TASK TO COMPLETE:
Starting at the first line of the data, please print exactly those lines through the one that holds "- Note that", omitting every picture.

* * * * * * *

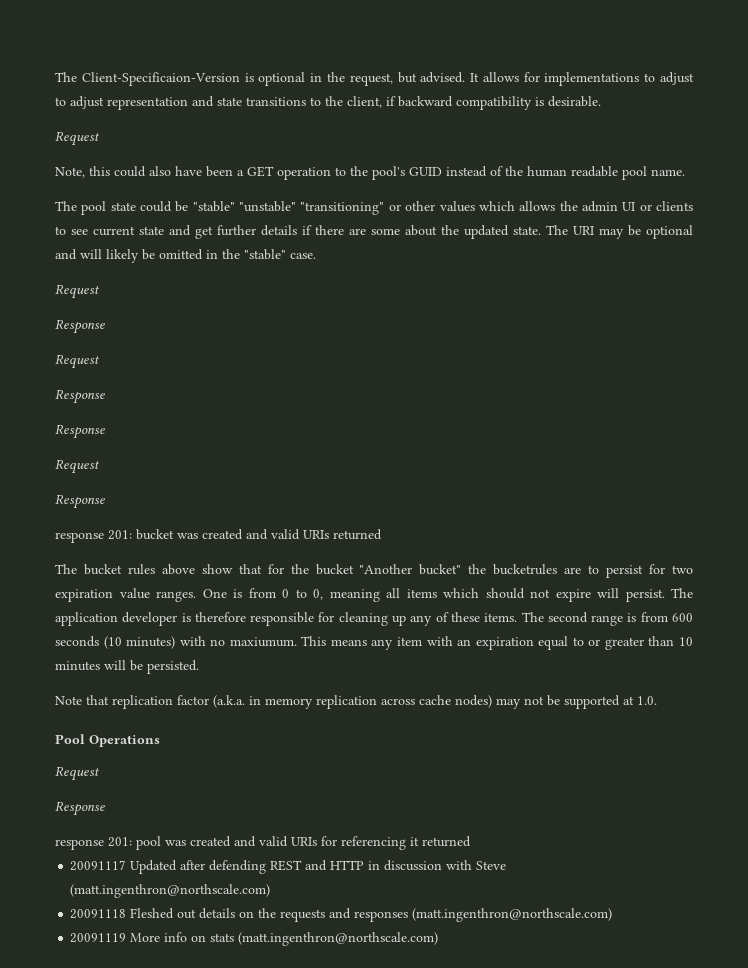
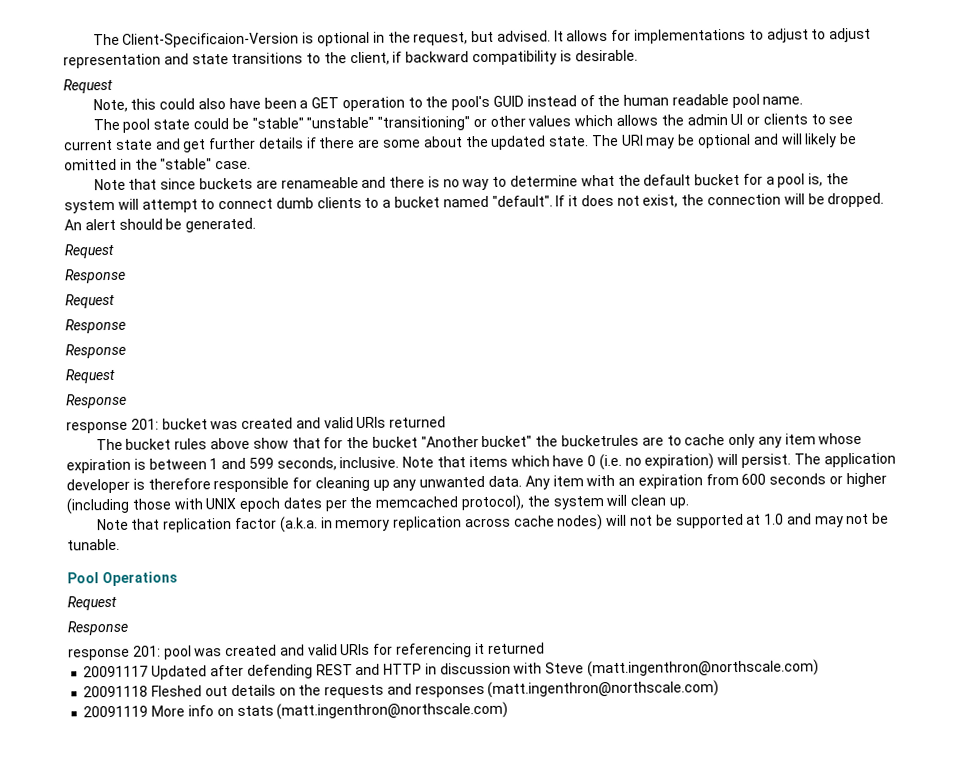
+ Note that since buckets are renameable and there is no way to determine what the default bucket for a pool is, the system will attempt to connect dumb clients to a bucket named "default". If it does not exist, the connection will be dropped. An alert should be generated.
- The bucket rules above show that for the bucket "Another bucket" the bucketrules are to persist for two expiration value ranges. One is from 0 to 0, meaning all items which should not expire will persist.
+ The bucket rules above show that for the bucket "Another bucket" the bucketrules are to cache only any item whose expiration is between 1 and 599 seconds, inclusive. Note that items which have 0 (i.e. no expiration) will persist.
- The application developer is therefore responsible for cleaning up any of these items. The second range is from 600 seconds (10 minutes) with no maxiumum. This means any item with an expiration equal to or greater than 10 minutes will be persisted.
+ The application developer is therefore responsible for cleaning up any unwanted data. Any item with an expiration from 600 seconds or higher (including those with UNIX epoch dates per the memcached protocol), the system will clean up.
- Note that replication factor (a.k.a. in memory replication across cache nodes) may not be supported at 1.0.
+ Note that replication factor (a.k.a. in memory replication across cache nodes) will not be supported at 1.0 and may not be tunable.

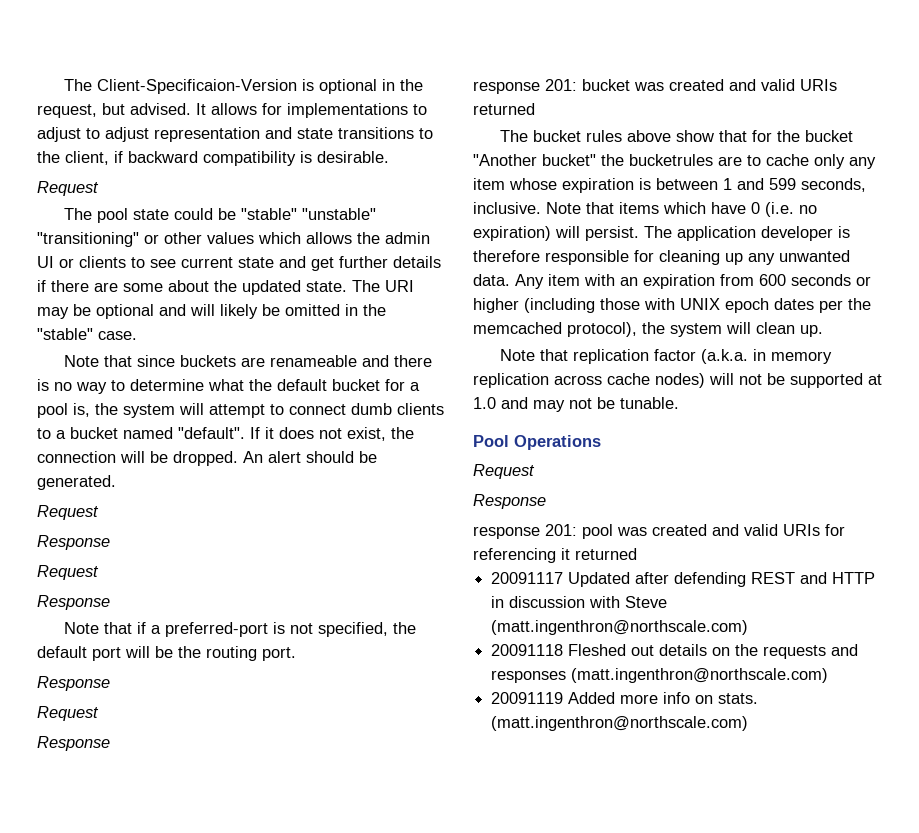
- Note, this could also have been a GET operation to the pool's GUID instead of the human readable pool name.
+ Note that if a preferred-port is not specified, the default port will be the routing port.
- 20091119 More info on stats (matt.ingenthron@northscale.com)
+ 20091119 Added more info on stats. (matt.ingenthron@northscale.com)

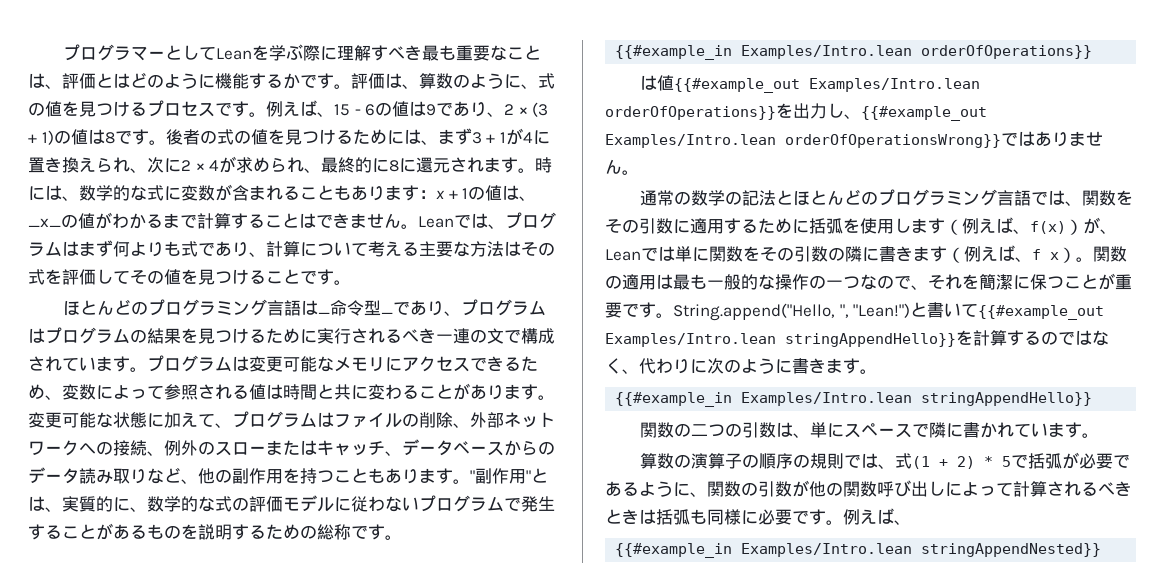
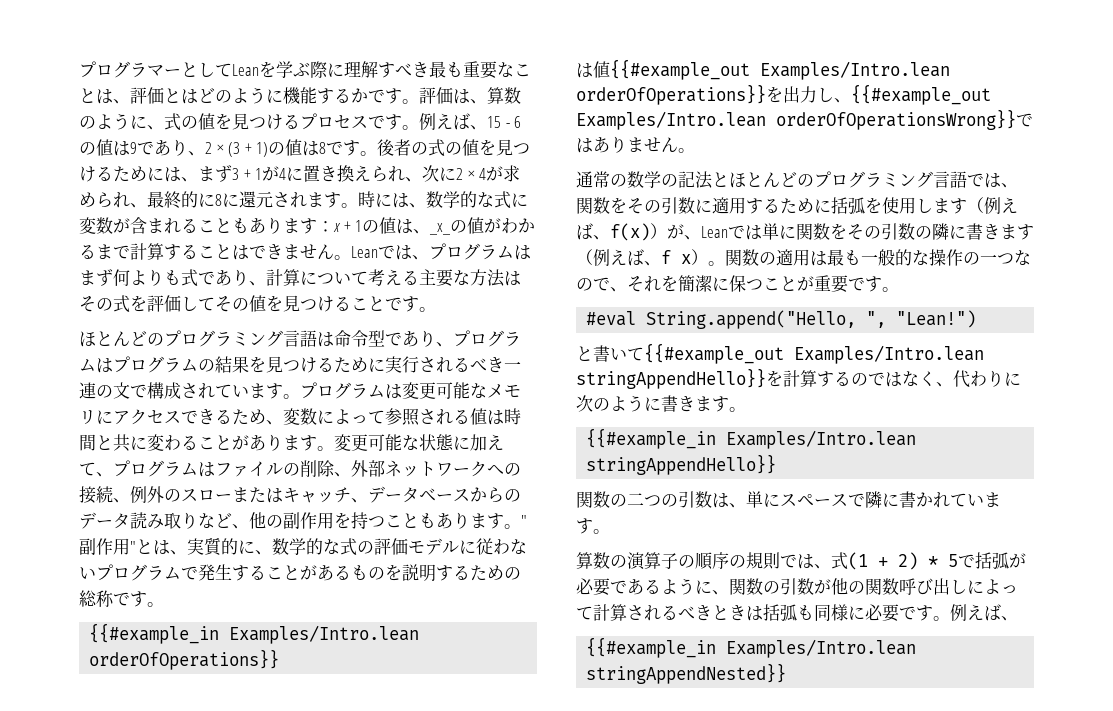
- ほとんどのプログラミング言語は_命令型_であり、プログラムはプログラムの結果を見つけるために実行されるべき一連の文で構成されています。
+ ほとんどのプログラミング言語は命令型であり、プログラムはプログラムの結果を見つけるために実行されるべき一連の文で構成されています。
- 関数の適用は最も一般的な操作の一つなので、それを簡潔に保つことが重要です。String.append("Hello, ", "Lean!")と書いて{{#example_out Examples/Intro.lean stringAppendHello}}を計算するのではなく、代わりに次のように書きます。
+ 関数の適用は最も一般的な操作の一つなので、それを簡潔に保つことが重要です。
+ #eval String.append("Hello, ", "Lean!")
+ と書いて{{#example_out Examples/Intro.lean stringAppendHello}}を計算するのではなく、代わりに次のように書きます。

* * * * * * *

SOLUTION TO THIS TASK:
+ Note that since buckets are renameable and there is no way to determine what the default bucket for a pool is, the system will attempt to connect dumb clients to a bucket named "default". If it does not exist, the connection will be dropped. An alert should be generated.
- The bucket rules above show that for the bucket "Another bucket" the bucketrules are to persist for two expiration value ranges. One is from 0 to 0, meaning all items which should not expire will persist.
+ The bucket rules above show that for the bucket "Another bucket" the bucketrules are to cache only any item whose expiration is between 1 and 599 seconds, inclusive. Note that items which have 0 (i.e. no expiration) will persist.
- The application developer is therefore responsible for cleaning up any of these items. The second range is from 600 seconds (10 minutes) with no maxiumum. This means any item with an expiration equal to or greater than 10 minutes will be persisted.
+ The application developer is therefore responsible for cleaning up any unwanted data. Any item with an expiration from 600 seconds or higher (including those with UNIX epoch dates per the memcached protocol), the system will clean up.
- Note that replication factor (a.k.a. in memory replication across cache nodes) may not be supported at 1.0.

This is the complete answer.